With marijuana decriminalization on the rise in the United States, many people might expect to see more sophisticated systems of labeling and identification in their newly sanctioned cannabis products.

medical-marijuana

Unlike tobacco, however, marijuana is decidedly more difficult to obtain and research considering its illicit history.

“As a result, pot science has to run to catch up with America’s new landscape,” Mental Floss reported in a March 16 article, “and the results have been spotty.”

According to a June 2015 study of 75 medical cannabis products, only 17 percent were accurately labeled. Twenty-three percent were underlabeled, and 60 percent were overlabeled in regards to THC content.
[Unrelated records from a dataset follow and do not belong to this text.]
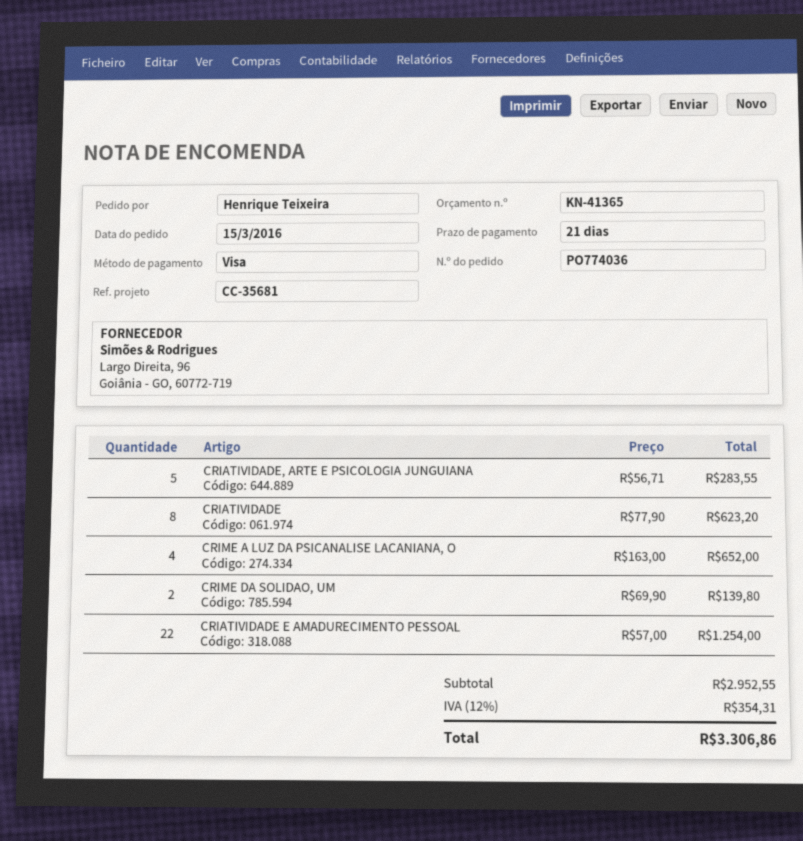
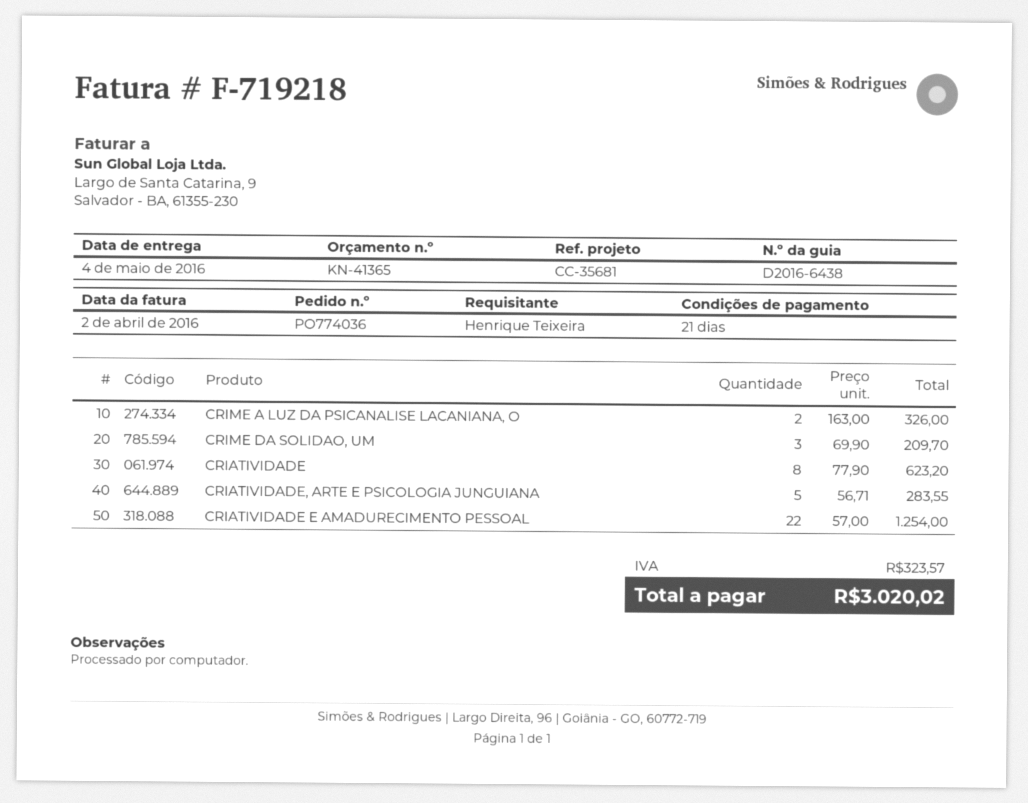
CRIME A LUZ DA PSICANALISE LACANIANA, O: 4 x 163.00 = 652.00 -> 2 x 163.00 = 326.00
CRIME DA SOLIDAO, UM: 2 x 69.90 = 139.80 -> 3 x 69.90 = 209.70
tax: 354.31 -> 323.57
total: 3306.86 -> 3020.02

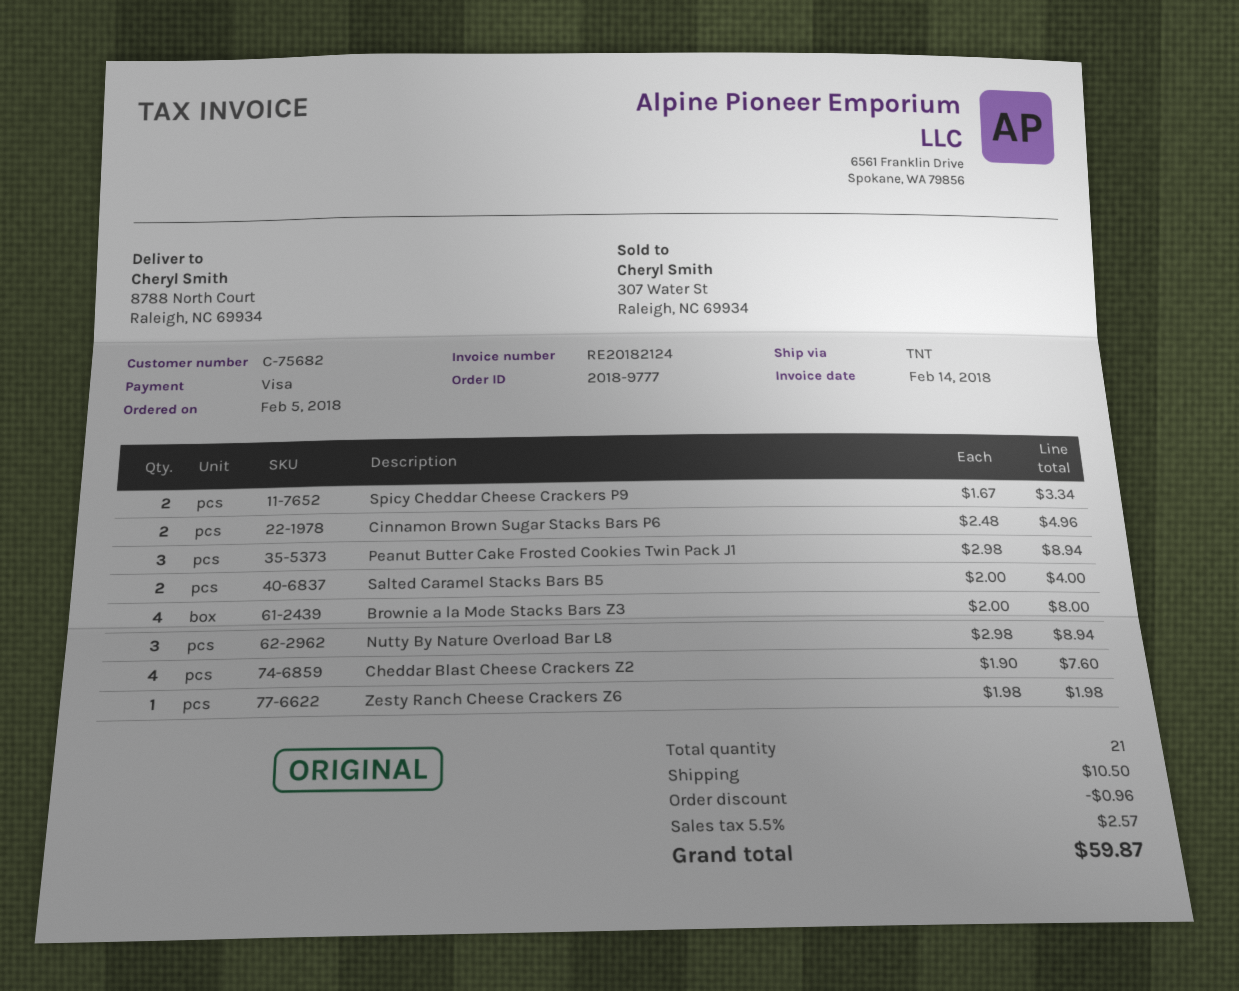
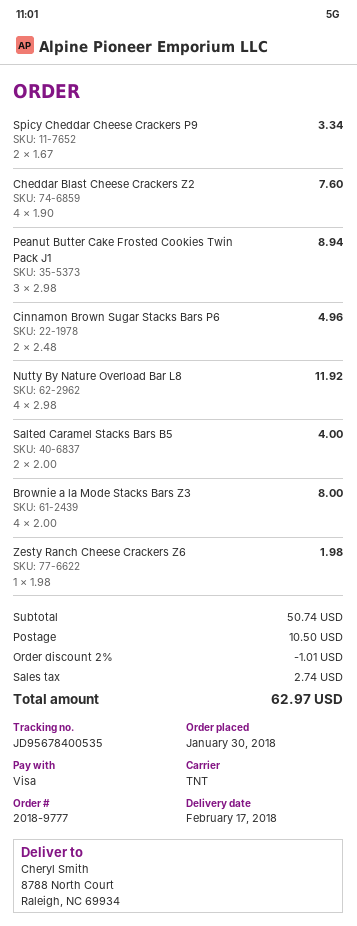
order date: 2018-02-05 -> 2018-01-30
Nutty By Nature Overload Bar L8: 3 x 2.98 = 8.94 -> 4 x 2.98 = 11.92
discount: 0.96 -> 1.01
tax: 2.57 -> 2.74
total: 59.87 -> 62.97

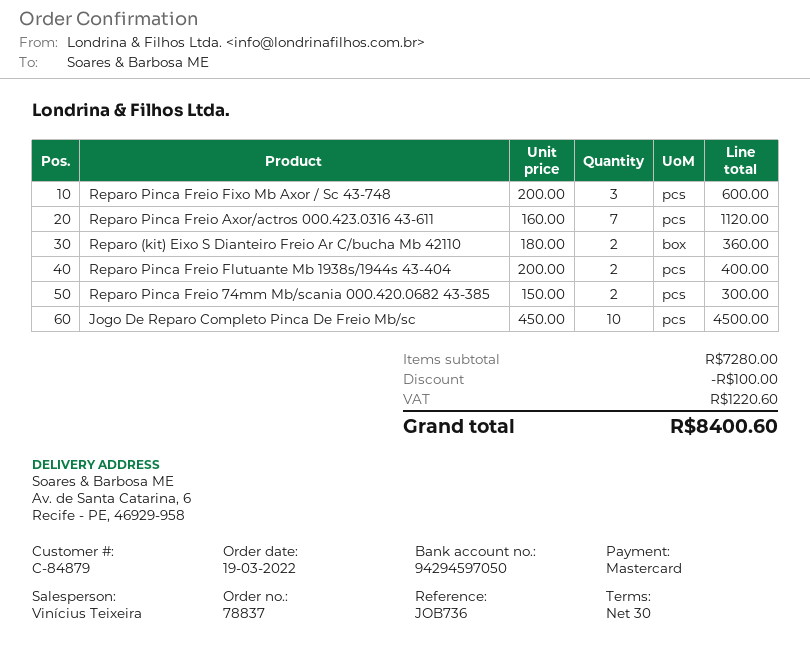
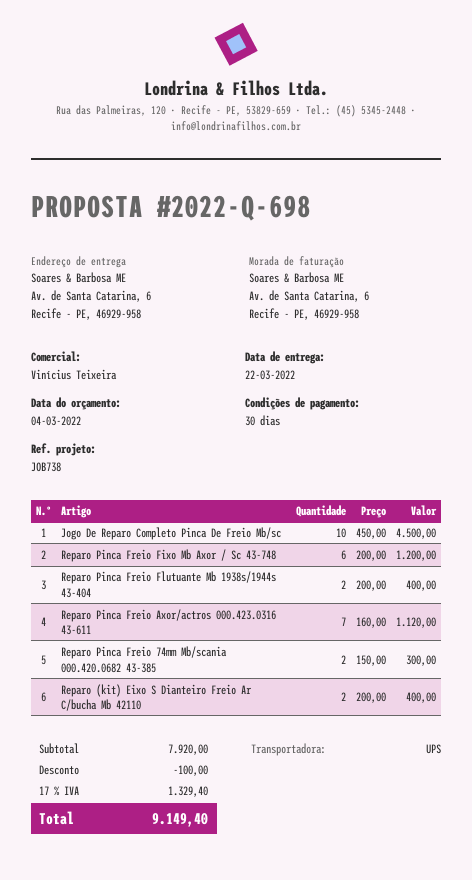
reference: JOB736 -> JOB738
Reparo Pinca Freio Fixo Mb Axor / Sc 43-748: 3 x 200.00 = 600.00 -> 6 x 200.00 = 1200.00
Reparo (kit) Eixo S Dianteiro Freio Ar C/bucha Mb 42110: 2 x 180.00 = 360.00 -> 2 x 200.00 = 400.00
subtotal: 7280.00 -> 7920.00
tax: 1220.60 -> 1329.40
total: 8400.60 -> 9149.40

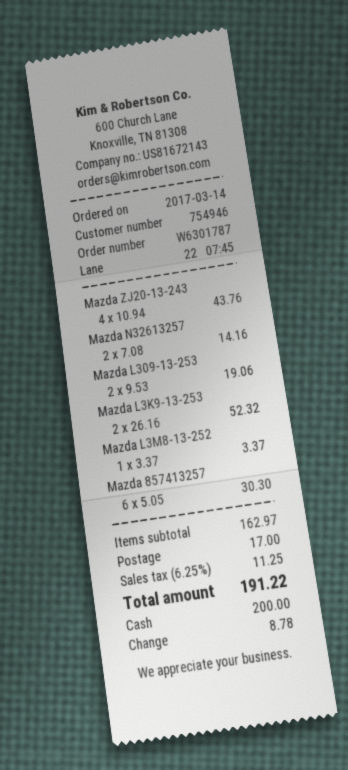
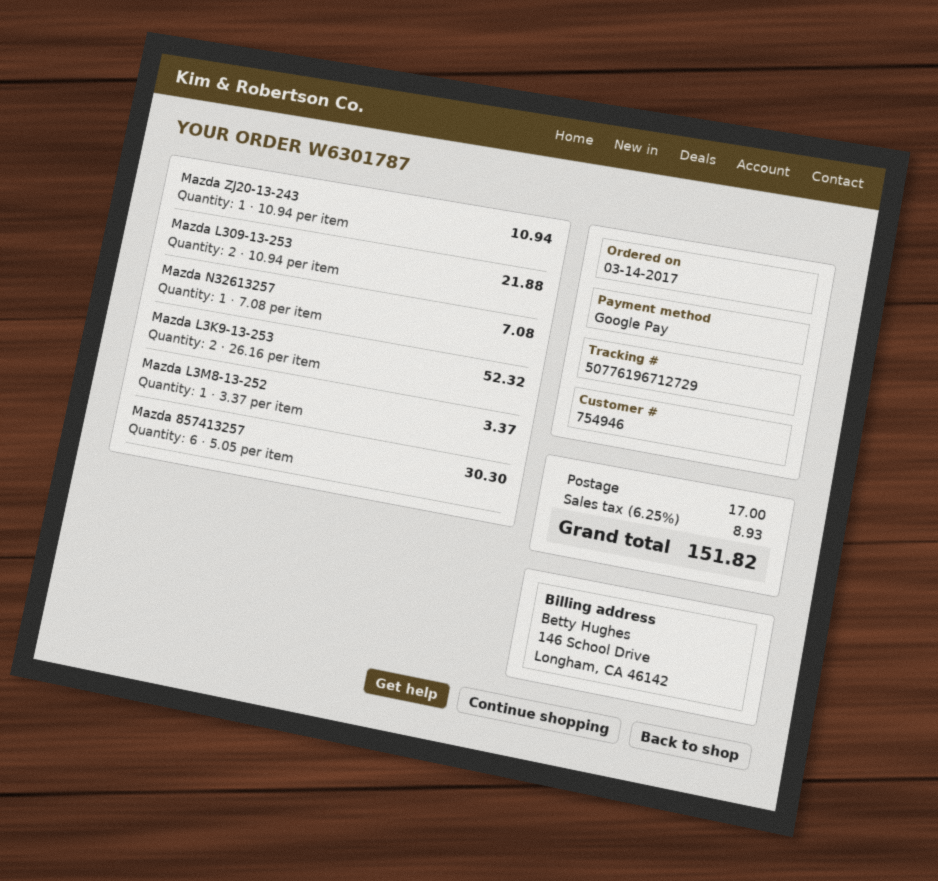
payment method: cash -> Google Pay
Mazda ZJ20-13-243: 4 x 10.94 = 43.76 -> 1 x 10.94 = 10.94
Mazda N32613257: 2 x 7.08 = 14.16 -> 1 x 7.08 = 7.08
Mazda L309-13-253: 2 x 9.53 = 19.06 -> 2 x 10.94 = 21.88
tax: 6.25% = 11.25 -> 6.25% = 8.93
total: 191.22 -> 151.82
Edible marijuana products, such as brownies and cookies, compound these difficulties even further.

holding-brownie

“The cannabis plant itself is easy enough to test, but when you add flour, sugar, and butter, things get complicated,” Mental Floss continued. “Most labs use a machine called a high-performance liquid chromatograph (HPLC). But HPLCs were designed to handle refined chemicals, not baked goods.”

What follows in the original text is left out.